[Stored items from a collection]
__________________________________________________

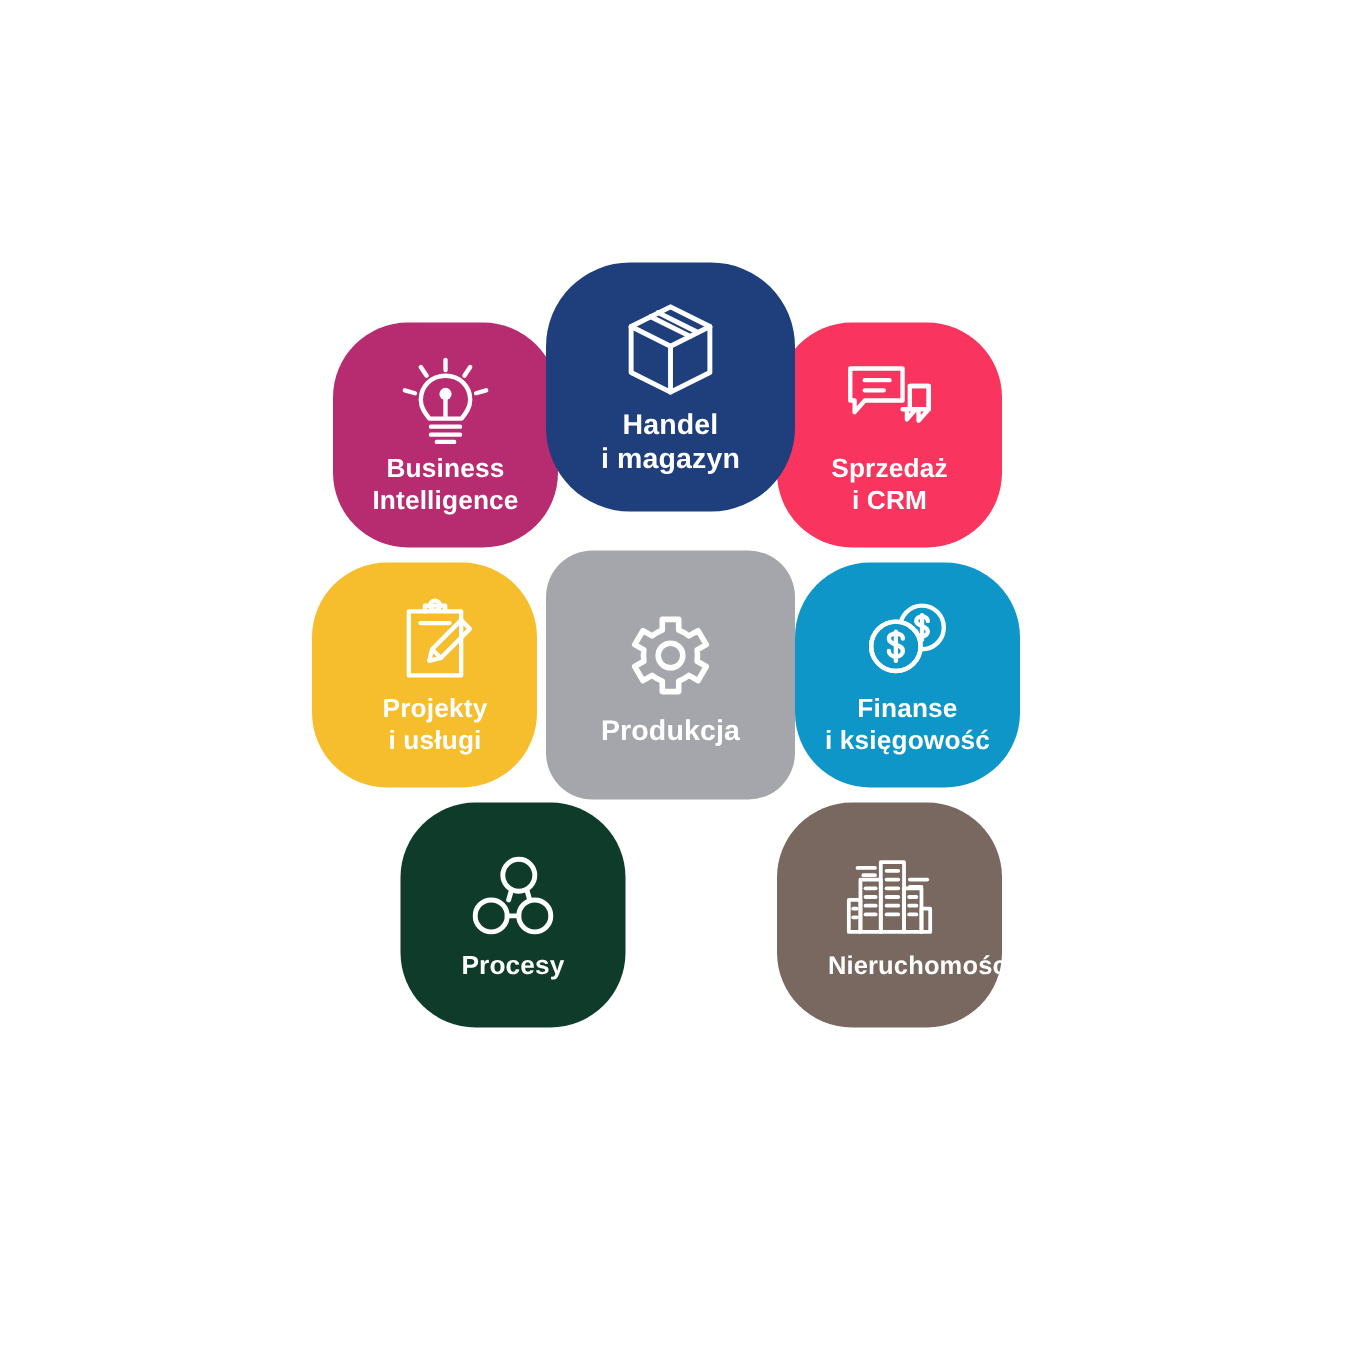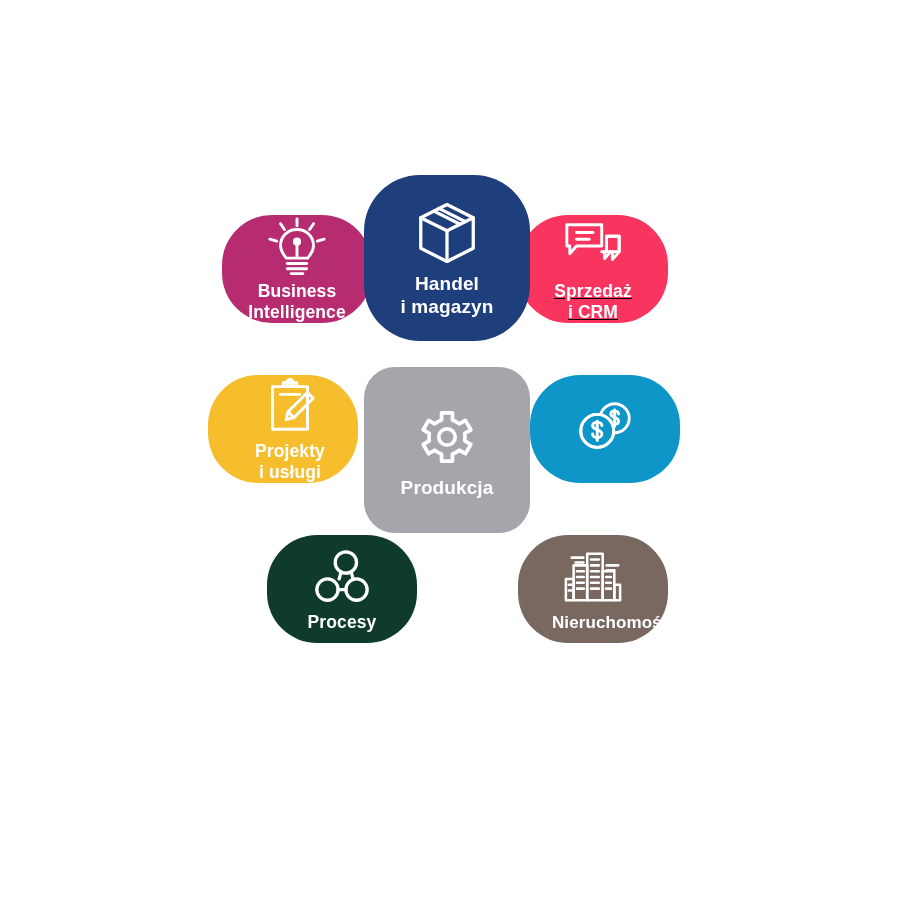"Business" .tile.std { height: 108px -> 150px }
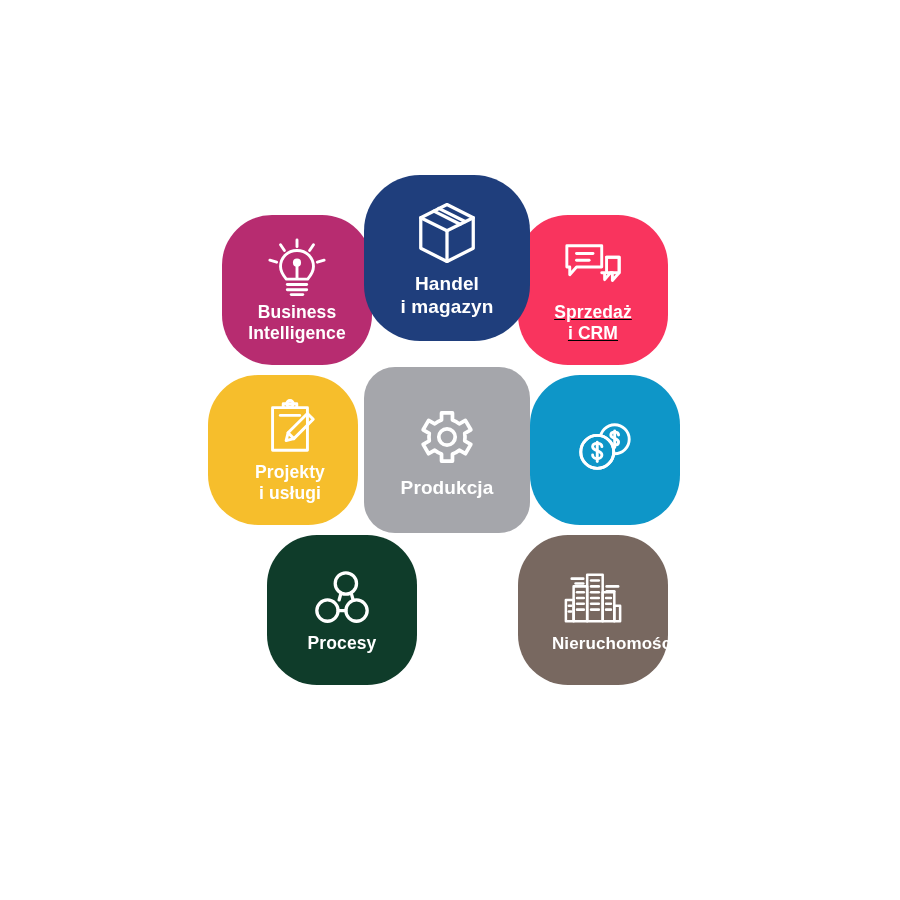"Sprzedaż" div.tile { text-decoration: underline -> none }
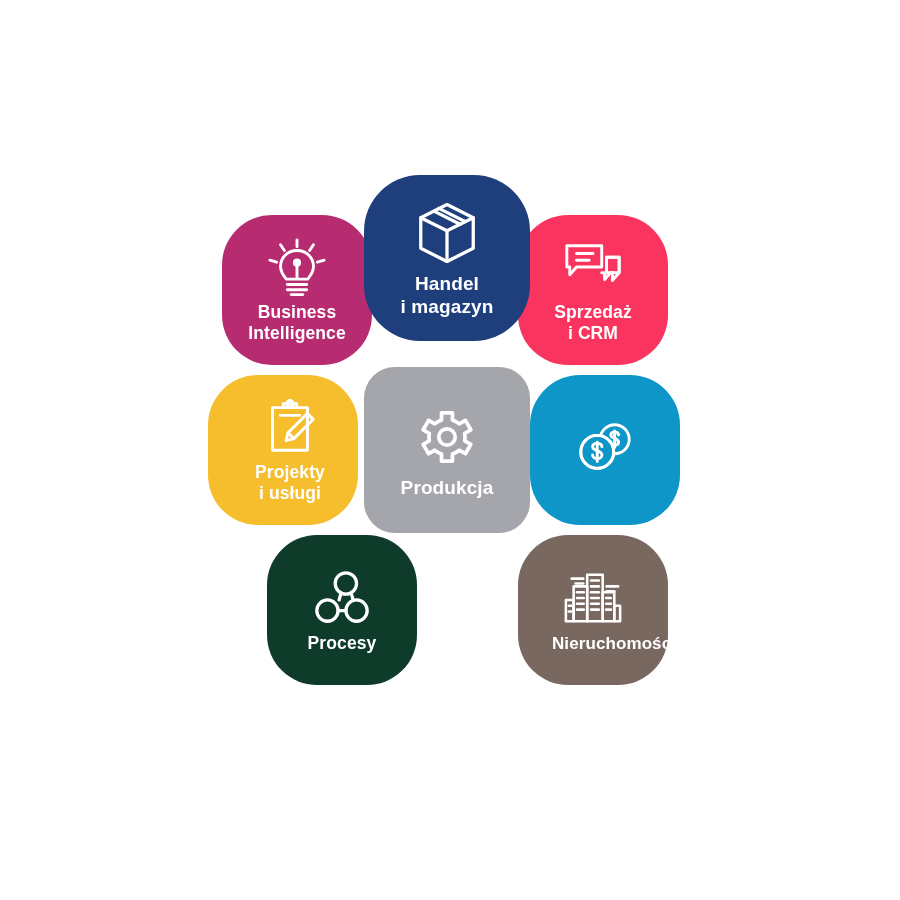"Finanse" div.tile-label { html: none -> <div> <span>Finanse</span> <span>i księgowość</span> </div> }
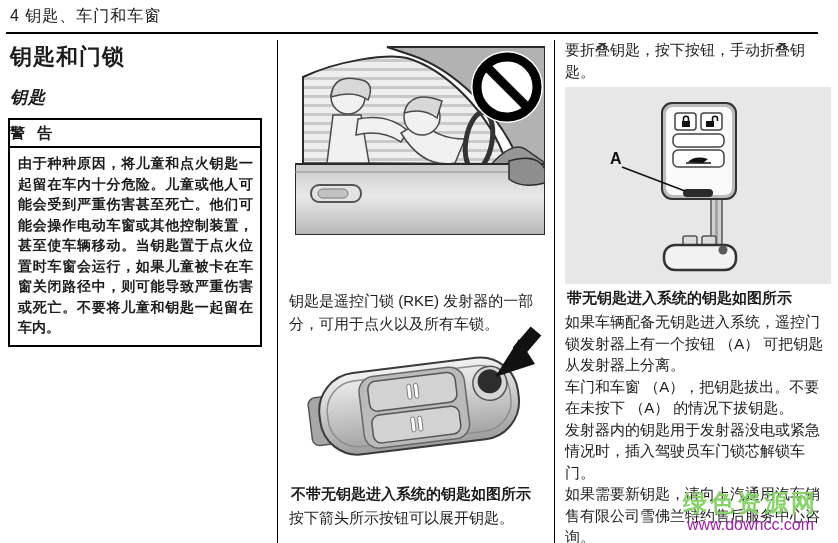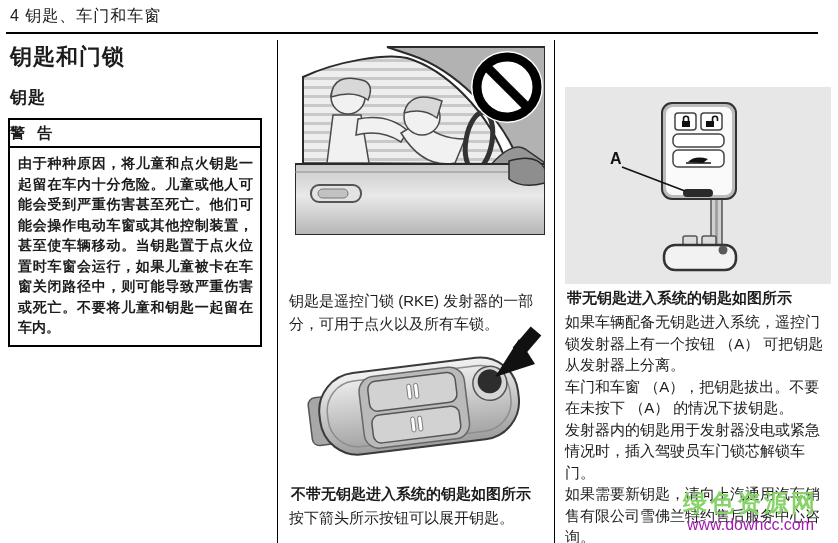"要折叠钥匙，按下按钮，手动折叠钥匙。" p.p-fold { html: none -> <p>要折叠钥匙，按下按钮，手动折叠钥匙。</p> }
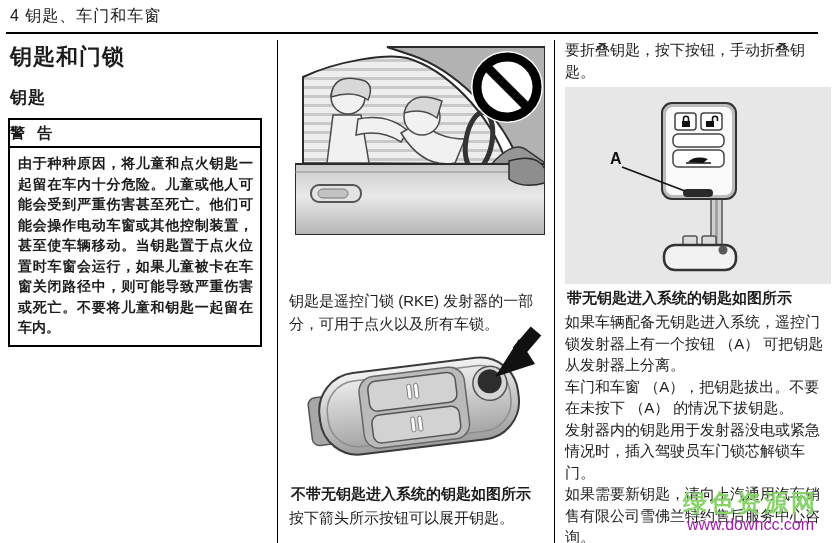"钥匙" .subsection-title { font-style: none -> italic }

__________________________________________________

§ Your assignment:
With the pictures left out, please output each line from the one containing "text-decoration: underline ->" through the end of the entries, exactly as it is.

§ Solution:
"Sprzedaż" div.tile { text-decoration: underline -> none }
"Finanse" div.tile-label { html: none -> <div> <span>Finanse</span> <span>i księgowość</span> </div> }
"要折叠钥匙，按下按钮，手动折叠钥匙。" p.p-fold { html: none -> <p>要折叠钥匙，按下按钮，手动折叠钥匙。</p> }
"钥匙" .subsection-title { font-style: none -> italic }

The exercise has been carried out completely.